Downing Street has responded to Vince Cable’s dramatic intervention in the New Statesman by seeking to paint the Business Secretary as a lone maverick and Nick Clegg has just come to their aid. On his phone-in show on LBC this morning, the Deputy PM said of Cable’s call for the government to borrow for growth:
If you do decide to say: ‘to hell with it, let’s borrow £40bn – £20bn’ –huge amounts of money – because there is no point doing it unless you do it on a big scale – there are risks of course, and I know Vince acknowledges it, you unwittingly make it more difficult for everyone else because interest rates might then go up.
He added: “The question is not whether capital investment is a good thing – everyone in the coalition agrees that – but how do you pay for it? This is where the balance of judgment is; you need to balance the risk.”

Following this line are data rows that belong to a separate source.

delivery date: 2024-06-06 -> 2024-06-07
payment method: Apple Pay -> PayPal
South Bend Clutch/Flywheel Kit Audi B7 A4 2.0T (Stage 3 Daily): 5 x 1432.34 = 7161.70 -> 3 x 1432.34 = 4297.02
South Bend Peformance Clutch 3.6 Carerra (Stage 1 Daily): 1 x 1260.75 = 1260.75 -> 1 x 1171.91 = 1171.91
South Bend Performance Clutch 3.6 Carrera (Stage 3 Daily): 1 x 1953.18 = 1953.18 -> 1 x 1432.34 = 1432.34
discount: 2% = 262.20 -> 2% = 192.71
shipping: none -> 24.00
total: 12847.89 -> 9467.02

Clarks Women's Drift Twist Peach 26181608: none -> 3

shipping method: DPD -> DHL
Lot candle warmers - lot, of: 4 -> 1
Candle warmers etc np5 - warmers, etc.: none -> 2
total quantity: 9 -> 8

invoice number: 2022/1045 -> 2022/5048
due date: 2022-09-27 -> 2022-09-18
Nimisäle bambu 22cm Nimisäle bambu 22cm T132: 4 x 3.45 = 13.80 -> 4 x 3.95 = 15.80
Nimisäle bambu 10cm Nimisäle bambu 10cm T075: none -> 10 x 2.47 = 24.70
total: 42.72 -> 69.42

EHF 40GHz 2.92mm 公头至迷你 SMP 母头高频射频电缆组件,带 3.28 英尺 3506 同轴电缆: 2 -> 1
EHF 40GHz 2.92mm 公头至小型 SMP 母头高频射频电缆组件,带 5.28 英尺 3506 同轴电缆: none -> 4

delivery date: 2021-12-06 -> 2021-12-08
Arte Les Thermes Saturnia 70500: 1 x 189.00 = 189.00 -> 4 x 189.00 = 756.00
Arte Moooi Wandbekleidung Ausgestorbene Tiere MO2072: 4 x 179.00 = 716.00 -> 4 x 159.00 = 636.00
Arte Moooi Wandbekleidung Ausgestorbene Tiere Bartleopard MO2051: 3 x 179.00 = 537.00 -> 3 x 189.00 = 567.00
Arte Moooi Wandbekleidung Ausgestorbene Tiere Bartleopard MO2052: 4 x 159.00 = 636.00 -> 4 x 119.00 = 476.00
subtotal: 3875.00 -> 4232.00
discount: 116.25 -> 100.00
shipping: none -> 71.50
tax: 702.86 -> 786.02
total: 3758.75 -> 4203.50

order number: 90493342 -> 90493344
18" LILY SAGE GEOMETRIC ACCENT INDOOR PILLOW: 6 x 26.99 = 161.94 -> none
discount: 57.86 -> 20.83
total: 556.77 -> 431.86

While Cable argues that the risks of borrowing to invest are now outweighed by the risks of not doing so, Clegg has stuck firmly to the Cameron-Osborne line that deficit-financed stimulus would cause a spike in interest rates.
Clegg’s intervention is helpful for Labour as well as the Tories. Team Balls responded to Cable’s essay by similarly portraying the Business Secretary as an isolated figure. “His words today read like they have been written by a Secretary of State who despite being in office, is not in power,” said shadow financial secretary Chris Leslie. Clegg’s rebuke to Cable means Balls and Miliband can continue to argue that only Labour is offering a genuine plan B.